HOW TO COMPLETE THIS TASK = Take each line below that has "shipping" and copy it.
### MATERIAL FOR THIS TASK ###
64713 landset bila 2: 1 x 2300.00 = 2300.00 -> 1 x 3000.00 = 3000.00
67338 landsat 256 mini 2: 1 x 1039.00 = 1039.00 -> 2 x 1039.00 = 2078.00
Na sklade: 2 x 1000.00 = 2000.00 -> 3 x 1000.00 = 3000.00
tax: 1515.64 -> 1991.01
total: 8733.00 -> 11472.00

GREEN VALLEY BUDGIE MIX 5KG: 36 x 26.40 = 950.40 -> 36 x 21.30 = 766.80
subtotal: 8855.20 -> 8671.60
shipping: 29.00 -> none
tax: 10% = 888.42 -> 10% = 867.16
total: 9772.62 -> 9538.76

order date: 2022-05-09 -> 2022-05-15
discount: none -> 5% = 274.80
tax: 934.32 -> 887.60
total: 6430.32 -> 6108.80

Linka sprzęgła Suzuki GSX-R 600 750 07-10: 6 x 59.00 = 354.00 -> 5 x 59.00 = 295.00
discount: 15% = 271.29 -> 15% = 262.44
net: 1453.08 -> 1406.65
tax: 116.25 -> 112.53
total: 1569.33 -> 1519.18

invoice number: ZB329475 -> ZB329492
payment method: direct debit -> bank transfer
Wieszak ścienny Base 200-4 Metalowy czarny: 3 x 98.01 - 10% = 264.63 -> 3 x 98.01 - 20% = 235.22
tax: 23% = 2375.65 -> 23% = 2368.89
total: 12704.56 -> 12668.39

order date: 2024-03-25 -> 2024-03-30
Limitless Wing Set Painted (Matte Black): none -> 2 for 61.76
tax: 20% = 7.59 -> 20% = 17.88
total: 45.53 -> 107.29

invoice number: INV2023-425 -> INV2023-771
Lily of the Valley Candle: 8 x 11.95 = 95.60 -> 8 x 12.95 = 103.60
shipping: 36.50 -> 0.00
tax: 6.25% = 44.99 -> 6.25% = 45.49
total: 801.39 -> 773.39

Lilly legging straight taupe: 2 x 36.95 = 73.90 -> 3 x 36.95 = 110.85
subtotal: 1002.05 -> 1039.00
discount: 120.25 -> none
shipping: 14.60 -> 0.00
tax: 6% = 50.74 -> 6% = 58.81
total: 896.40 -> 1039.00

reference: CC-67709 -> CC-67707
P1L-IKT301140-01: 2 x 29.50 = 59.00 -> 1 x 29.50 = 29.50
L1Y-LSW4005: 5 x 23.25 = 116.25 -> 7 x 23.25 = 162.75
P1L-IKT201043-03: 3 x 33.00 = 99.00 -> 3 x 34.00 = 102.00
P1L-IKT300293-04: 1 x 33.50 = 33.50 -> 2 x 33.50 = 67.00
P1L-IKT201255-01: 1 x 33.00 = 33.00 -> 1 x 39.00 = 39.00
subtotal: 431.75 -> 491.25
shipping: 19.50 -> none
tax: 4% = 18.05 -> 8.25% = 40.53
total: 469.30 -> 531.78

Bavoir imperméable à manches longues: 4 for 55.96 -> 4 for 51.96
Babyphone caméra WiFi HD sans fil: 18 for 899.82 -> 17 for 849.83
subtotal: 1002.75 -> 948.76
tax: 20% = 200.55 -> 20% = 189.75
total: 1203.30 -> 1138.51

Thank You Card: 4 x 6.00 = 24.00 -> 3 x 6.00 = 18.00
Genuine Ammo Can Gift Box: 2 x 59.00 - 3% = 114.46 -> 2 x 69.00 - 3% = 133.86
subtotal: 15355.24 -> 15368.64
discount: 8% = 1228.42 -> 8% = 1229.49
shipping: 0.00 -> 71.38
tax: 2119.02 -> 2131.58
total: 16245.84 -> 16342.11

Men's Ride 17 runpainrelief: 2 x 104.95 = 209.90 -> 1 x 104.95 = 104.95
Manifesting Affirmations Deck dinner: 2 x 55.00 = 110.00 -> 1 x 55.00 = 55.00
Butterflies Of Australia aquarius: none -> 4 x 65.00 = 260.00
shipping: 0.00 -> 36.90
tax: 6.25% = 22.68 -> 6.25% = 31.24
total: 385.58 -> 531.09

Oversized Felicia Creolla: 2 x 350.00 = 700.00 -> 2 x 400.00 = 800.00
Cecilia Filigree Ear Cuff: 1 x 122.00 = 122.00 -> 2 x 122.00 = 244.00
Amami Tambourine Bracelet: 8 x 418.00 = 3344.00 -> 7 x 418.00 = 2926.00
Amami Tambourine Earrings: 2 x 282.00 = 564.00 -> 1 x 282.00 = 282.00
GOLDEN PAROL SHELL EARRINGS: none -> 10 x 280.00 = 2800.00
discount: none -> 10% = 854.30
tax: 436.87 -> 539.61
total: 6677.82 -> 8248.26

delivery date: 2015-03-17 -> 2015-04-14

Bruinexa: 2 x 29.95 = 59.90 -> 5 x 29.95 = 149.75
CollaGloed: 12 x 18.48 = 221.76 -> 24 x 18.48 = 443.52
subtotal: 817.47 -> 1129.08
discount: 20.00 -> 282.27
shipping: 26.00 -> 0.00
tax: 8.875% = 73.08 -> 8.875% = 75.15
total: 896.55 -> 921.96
###
ANSWER =
shipping: 29.00 -> none
shipping: 36.50 -> 0.00
shipping: 14.60 -> 0.00
shipping: 19.50 -> none
shipping: 0.00 -> 71.38
shipping: 0.00 -> 36.90
shipping: 26.00 -> 0.00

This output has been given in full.